** Exercise prompt **
Examine each line of the data, and copy the ones containing "left".
※ ※ ※
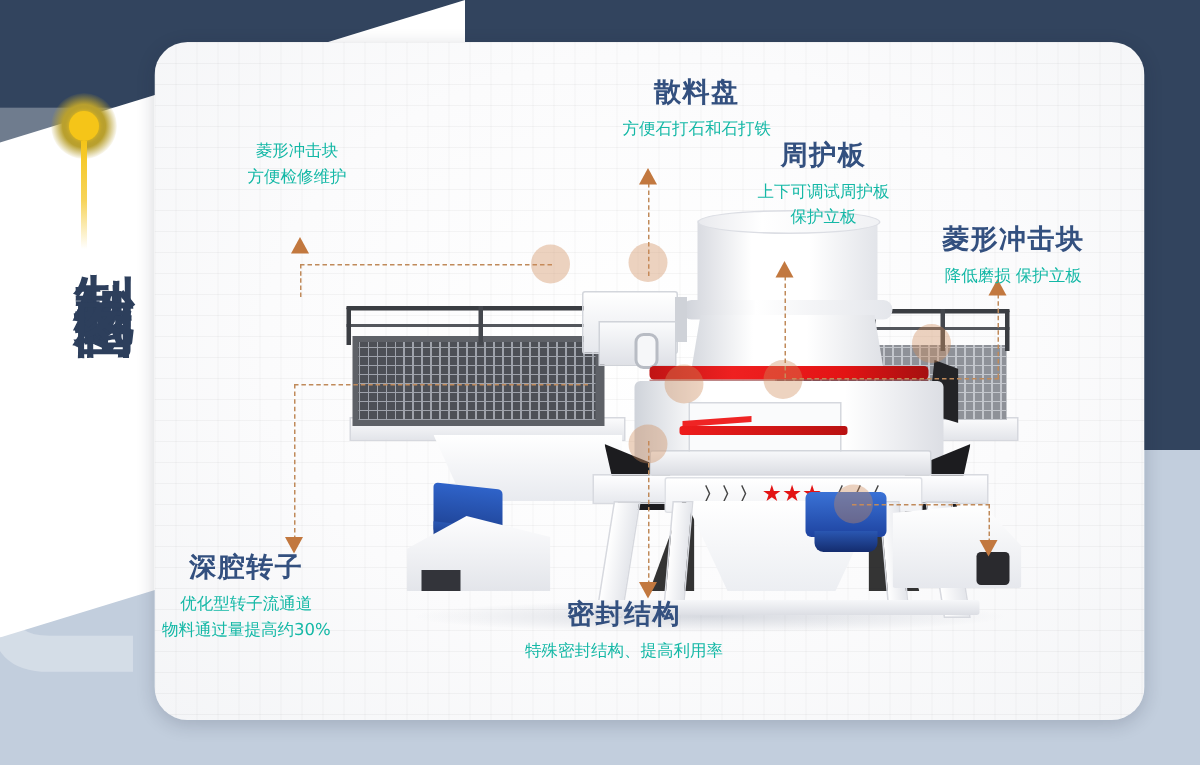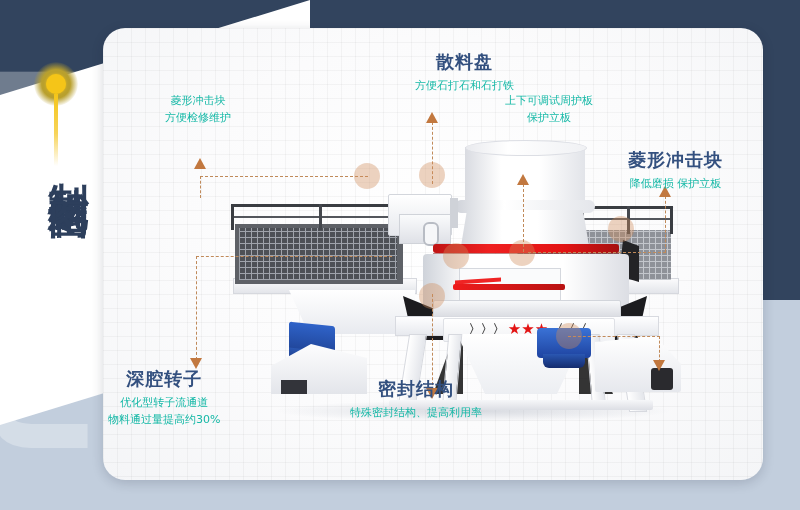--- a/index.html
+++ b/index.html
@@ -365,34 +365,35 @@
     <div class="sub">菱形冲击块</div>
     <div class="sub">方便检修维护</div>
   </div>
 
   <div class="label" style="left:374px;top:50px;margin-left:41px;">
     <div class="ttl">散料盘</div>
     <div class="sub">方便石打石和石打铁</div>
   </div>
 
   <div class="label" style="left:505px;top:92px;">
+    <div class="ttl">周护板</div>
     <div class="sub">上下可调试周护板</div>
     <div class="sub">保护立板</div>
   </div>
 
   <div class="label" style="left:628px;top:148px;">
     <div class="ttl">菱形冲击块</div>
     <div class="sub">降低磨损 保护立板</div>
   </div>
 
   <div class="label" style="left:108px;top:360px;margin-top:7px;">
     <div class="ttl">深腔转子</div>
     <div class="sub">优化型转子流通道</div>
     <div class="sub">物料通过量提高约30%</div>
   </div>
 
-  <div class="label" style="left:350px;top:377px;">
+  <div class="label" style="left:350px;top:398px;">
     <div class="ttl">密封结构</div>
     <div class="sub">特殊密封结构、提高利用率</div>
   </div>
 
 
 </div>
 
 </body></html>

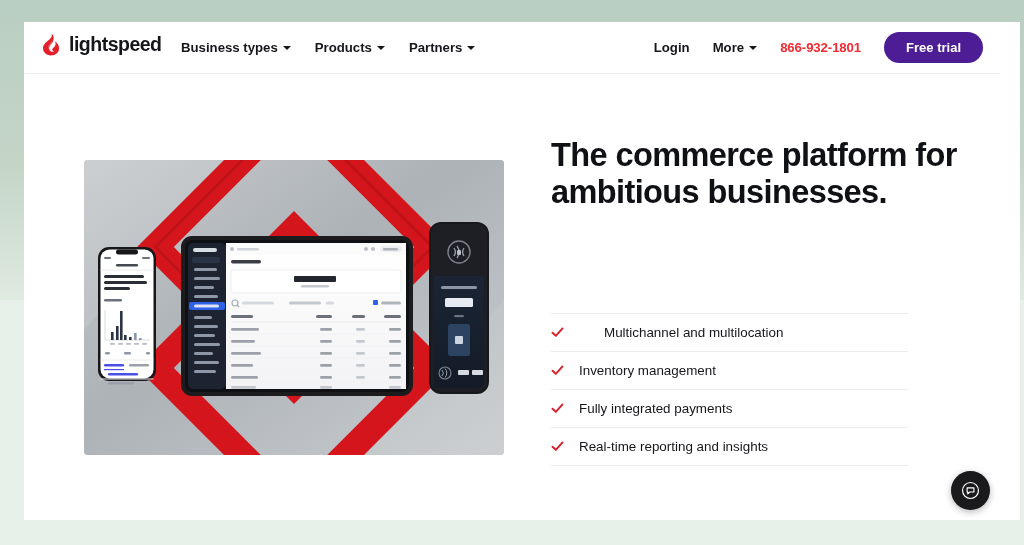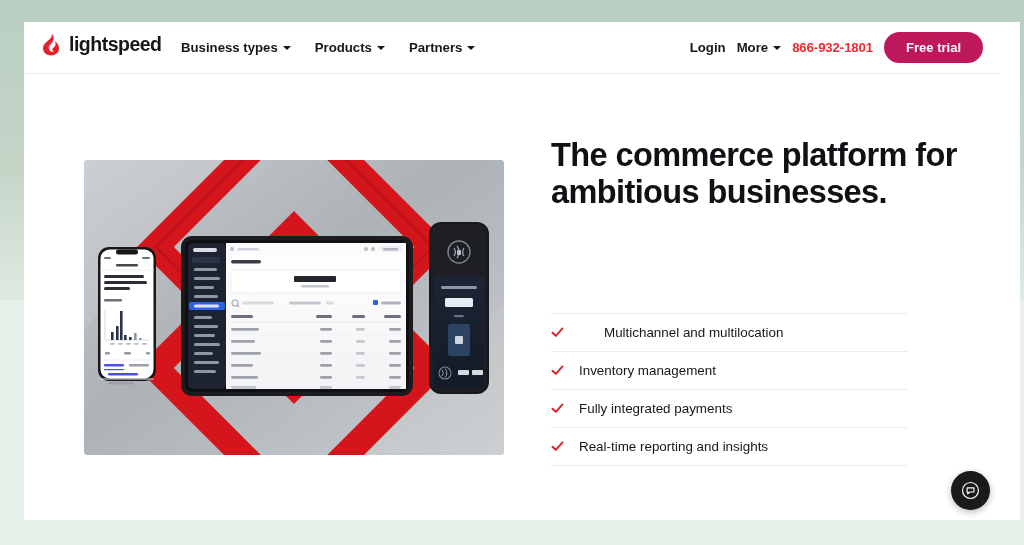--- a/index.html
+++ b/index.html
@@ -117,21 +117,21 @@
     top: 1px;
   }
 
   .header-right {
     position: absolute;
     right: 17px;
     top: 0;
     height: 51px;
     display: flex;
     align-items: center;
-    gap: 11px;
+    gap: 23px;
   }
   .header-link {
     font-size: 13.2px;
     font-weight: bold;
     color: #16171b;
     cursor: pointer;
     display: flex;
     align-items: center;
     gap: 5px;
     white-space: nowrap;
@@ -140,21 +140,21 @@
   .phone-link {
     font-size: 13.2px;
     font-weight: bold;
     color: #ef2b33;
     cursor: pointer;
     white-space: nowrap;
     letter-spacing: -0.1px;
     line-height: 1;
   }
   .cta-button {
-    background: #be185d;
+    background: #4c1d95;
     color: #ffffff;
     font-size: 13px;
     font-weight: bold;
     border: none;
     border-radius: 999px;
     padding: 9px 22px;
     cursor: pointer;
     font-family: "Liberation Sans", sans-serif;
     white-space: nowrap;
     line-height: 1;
※ ※ ※
** Response below **
   <div class="label" style="left:374px;top:50px;margin-left:41px;">
   <div class="label" style="left:505px;top:92px;">
   <div class="label" style="left:628px;top:148px;">
   <div class="label" style="left:108px;top:360px;margin-top:7px;">
-  <div class="label" style="left:350px;top:377px;">
+  <div class="label" style="left:350px;top:398px;">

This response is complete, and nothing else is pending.